_Activity_
Exactly as written, transcribe the data from its opening line through the line containing "20 | lng: 147.940 -> 147.926". Leave every picture out.

Edit difference data

□ □ □

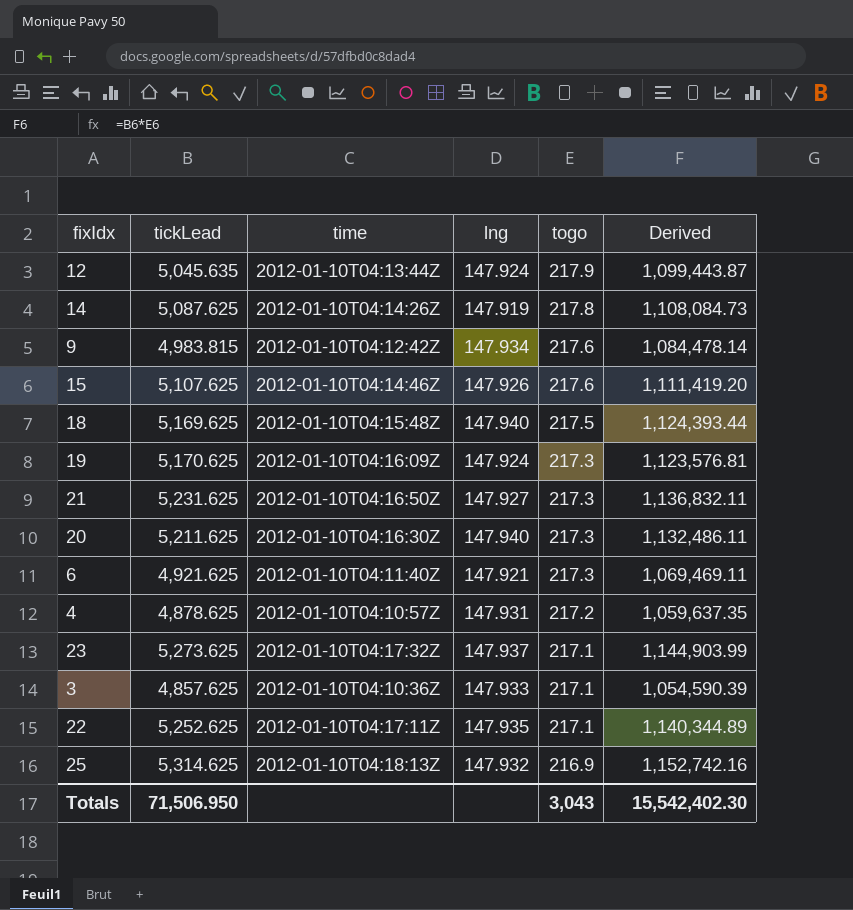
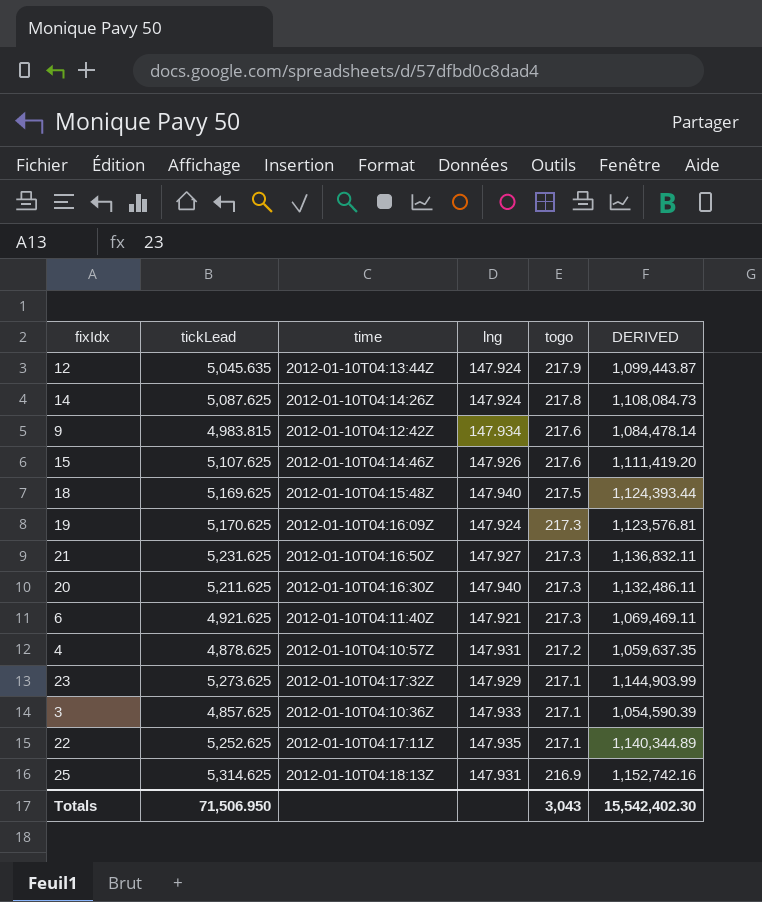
column name: Derived -> DERIVED
14 | lng: 147.919 -> 147.924
23 | lng: 147.937 -> 147.929
25 | lng: 147.932 -> 147.931

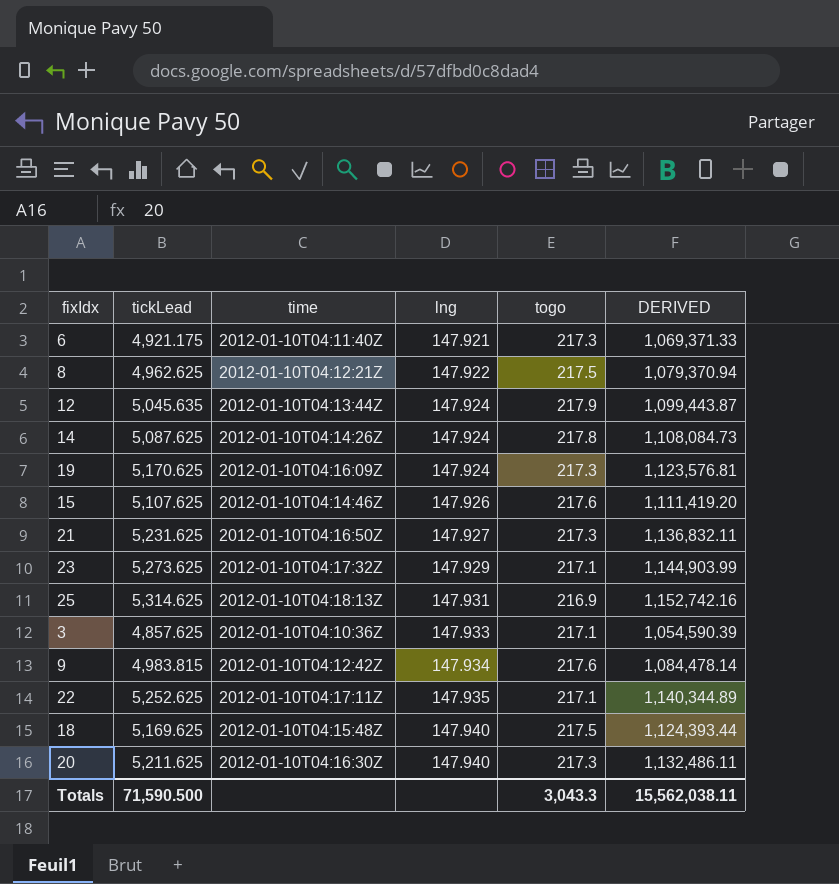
row order: togo descending -> lng ascending
row 4: 4,878.625 | 2012-01-10T04:10:57Z | 147.931 | 217.2 | 1,059,637.35 -> none
6 | tickLead: 4,921.625 -> 4,921.175
6 | DERIVED: 1,069,469.11 -> 1,069,371.33
row 8: none -> 4,962.625 | 2012-01-10T04:12:21Z | 147.922 | 217.5 | 1,079,370.94
Totals | tickLead: 71,506.950 -> 71,590.500
Totals | togo: 3,043 -> 3,043.3
Totals | DERIVED: 15,542,402.30 -> 15,562,038.11

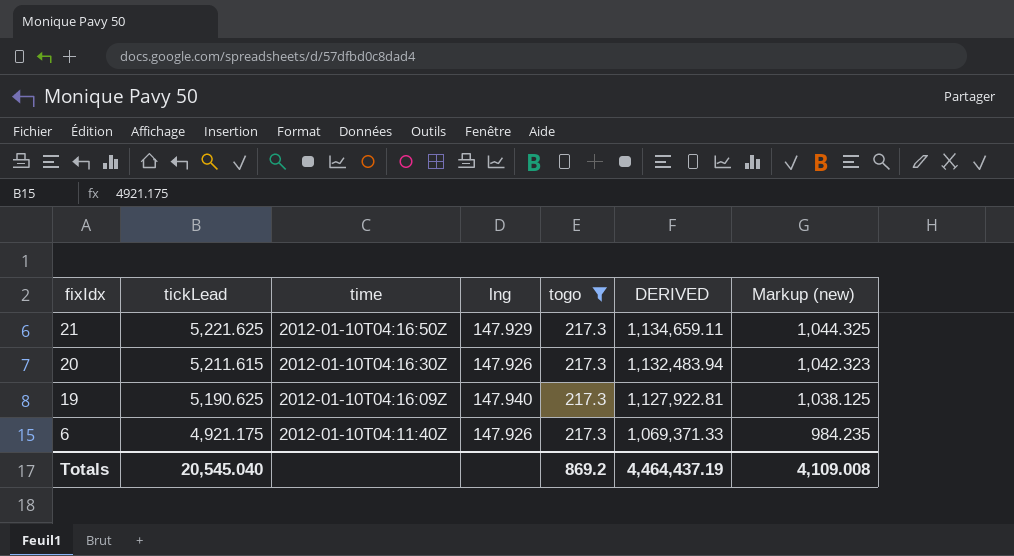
filter: none -> togo = 217.3
row order: lng ascending -> fixIdx descending
column Markup (new) | formula: none -> [tickLead] * 0.2
21 | tickLead: 5,231.625 -> 5,221.625
21 | lng: 147.927 -> 147.929
21 | DERIVED: 1,136,832.11 -> 1,134,659.11
20 | tickLead: 5,211.625 -> 5,211.615
20 | lng: 147.940 -> 147.926
20 | DERIVED: 1,132,486.11 -> 1,132,483.94
19 | tickLead: 5,170.625 -> 5,190.625
19 | lng: 147.924 -> 147.940
19 | DERIVED: 1,123,576.81 -> 1,127,922.81
6 | lng: 147.921 -> 147.926
Totals | tickLead: 71,590.500 -> 20,545.040
Totals | togo: 3,043.3 -> 869.2
Totals | DERIVED: 15,562,038.11 -> 4,464,437.19

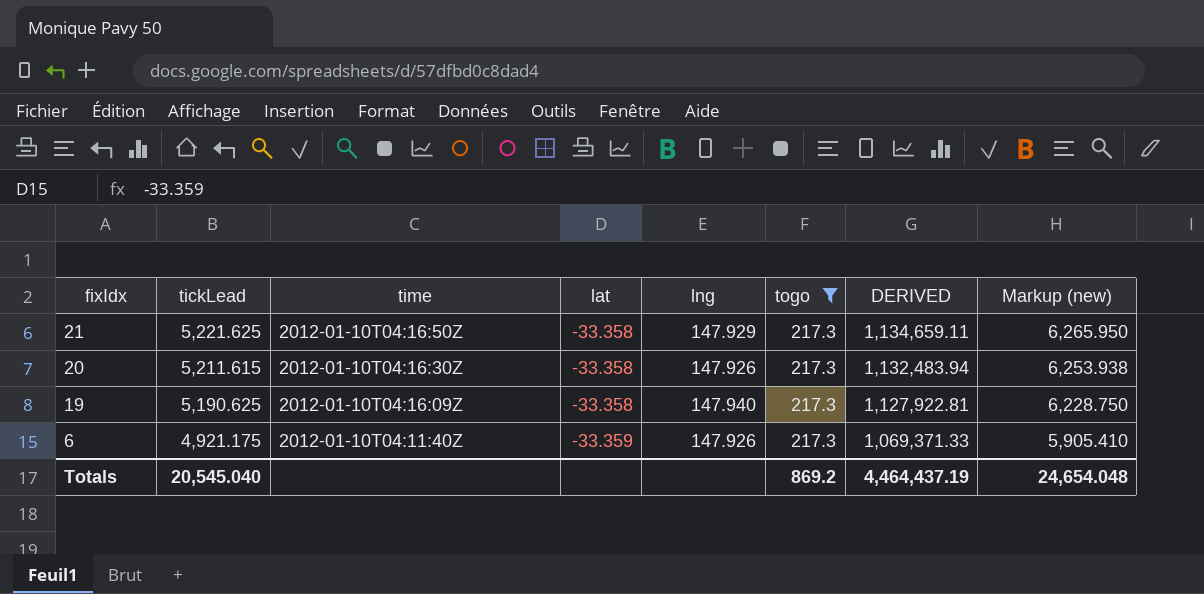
column lat | position: none -> 4
column Markup (new) | formula: [tickLead] * 0.2 -> [tickLead] * 1.2
Totals | Markup (new): 4,109.008 -> 24,654.048

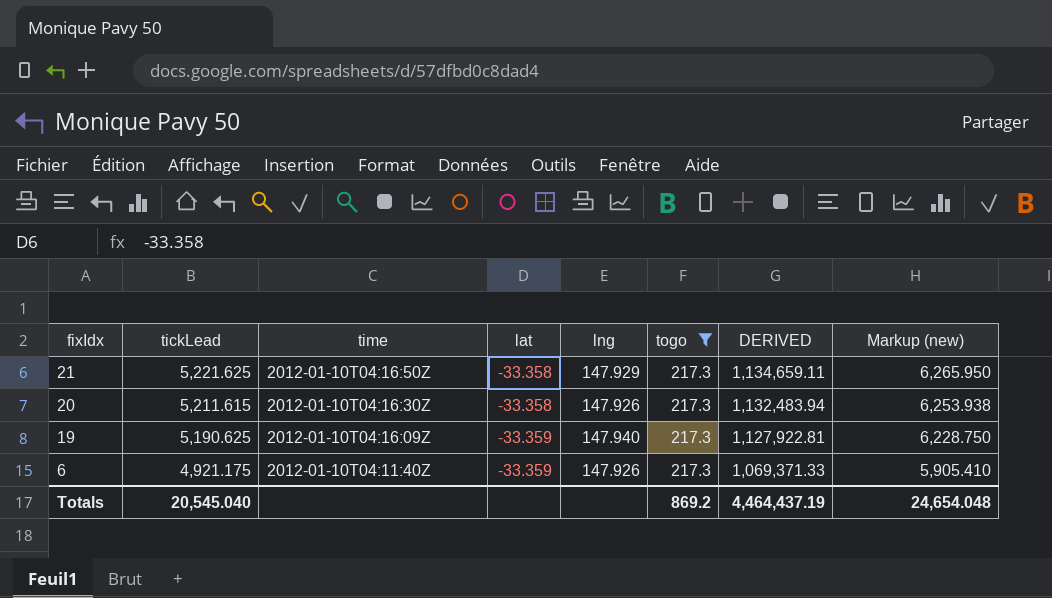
19 | lat: -33.358 -> -33.359

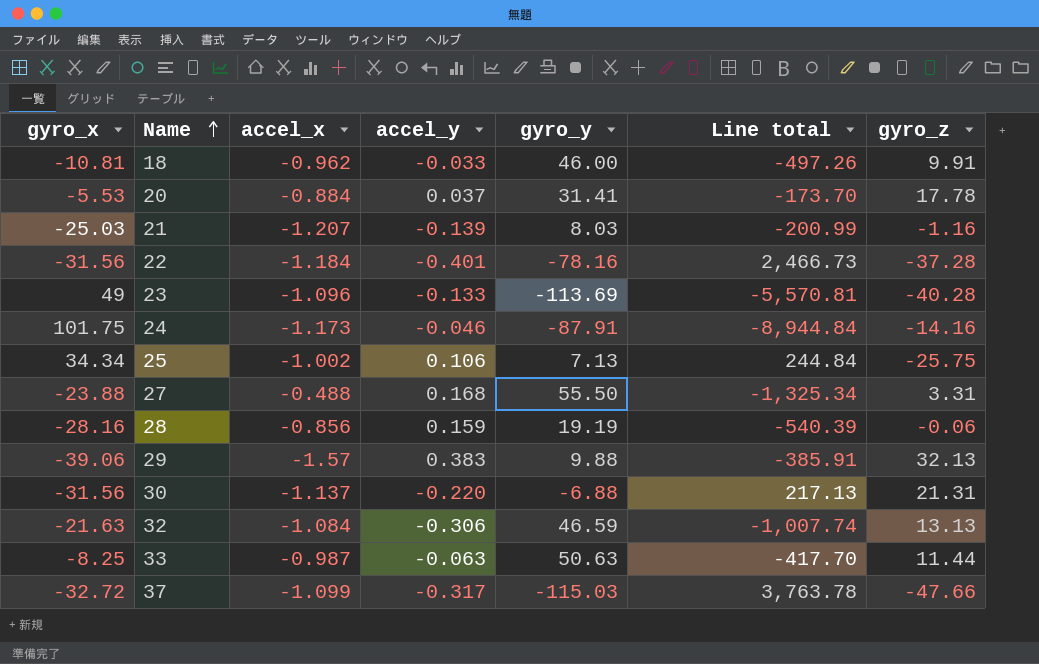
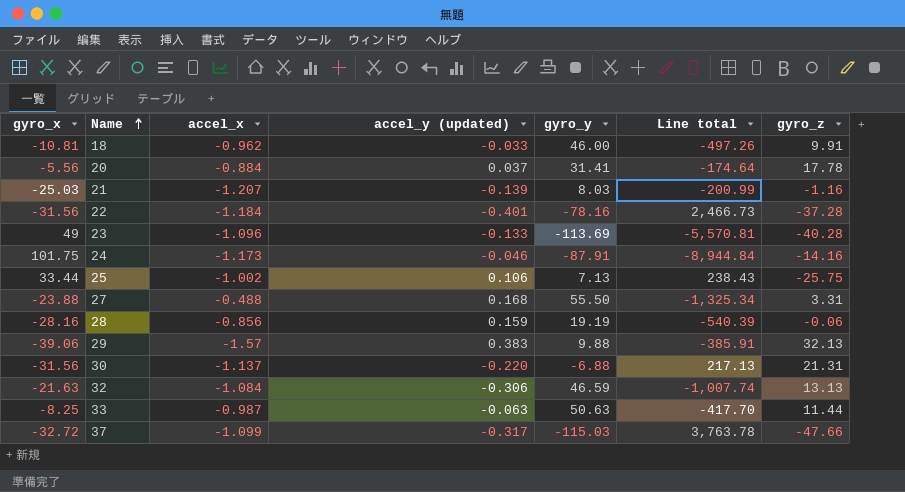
column name: accel_y -> accel_y (updated)
20 | gyro_x: -5.53 -> -5.56
20 | Line total: -173.70 -> -174.64
25 | gyro_x: 34.34 -> 33.44
25 | Line total: 244.84 -> 238.43

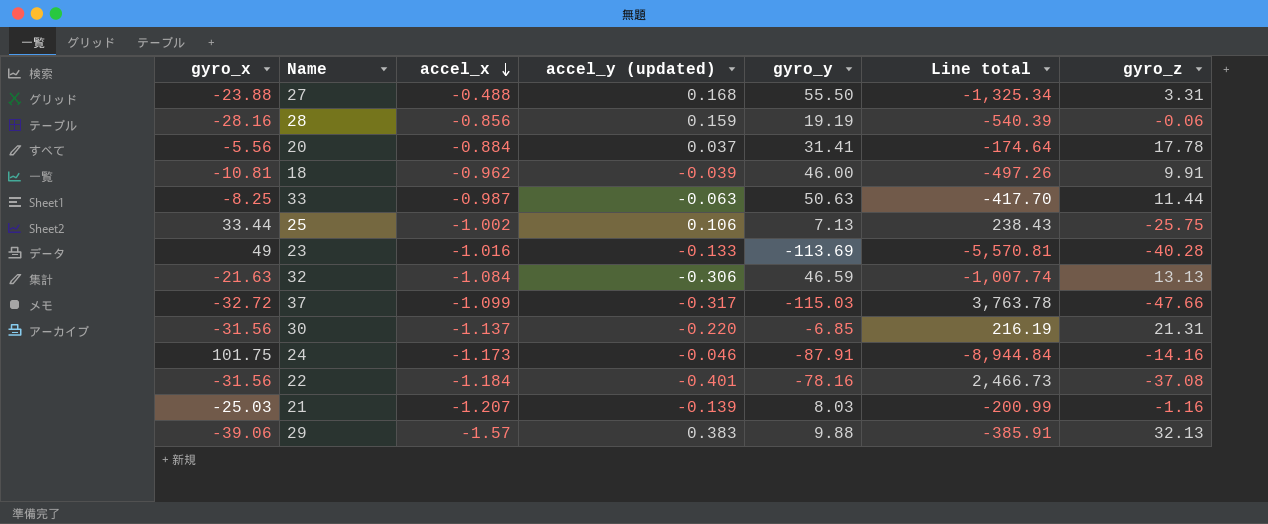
row order: Name ascending -> accel_x descending
18 | accel_y (updated): -0.033 -> -0.039
23 | accel_x: -1.096 -> -1.016
30 | gyro_y: -6.88 -> -6.85
30 | Line total: 217.13 -> 216.19
22 | gyro_z: -37.28 -> -37.08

□ □ □

_Written response_
column name: Derived -> DERIVED
14 | lng: 147.919 -> 147.924
23 | lng: 147.937 -> 147.929
25 | lng: 147.932 -> 147.931

row order: togo descending -> lng ascending
row 4: 4,878.625 | 2012-01-10T04:10:57Z | 147.931 | 217.2 | 1,059,637.35 -> none
6 | tickLead: 4,921.625 -> 4,921.175
6 | DERIVED: 1,069,469.11 -> 1,069,371.33
row 8: none -> 4,962.625 | 2012-01-10T04:12:21Z | 147.922 | 217.5 | 1,079,370.94
Totals | tickLead: 71,506.950 -> 71,590.500
Totals | togo: 3,043 -> 3,043.3
Totals | DERIVED: 15,542,402.30 -> 15,562,038.11

filter: none -> togo = 217.3
row order: lng ascending -> fixIdx descending
column Markup (new) | formula: none -> [tickLead] * 0.2
21 | tickLead: 5,231.625 -> 5,221.625
21 | lng: 147.927 -> 147.929
21 | DERIVED: 1,136,832.11 -> 1,134,659.11
20 | tickLead: 5,211.625 -> 5,211.615
20 | lng: 147.940 -> 147.926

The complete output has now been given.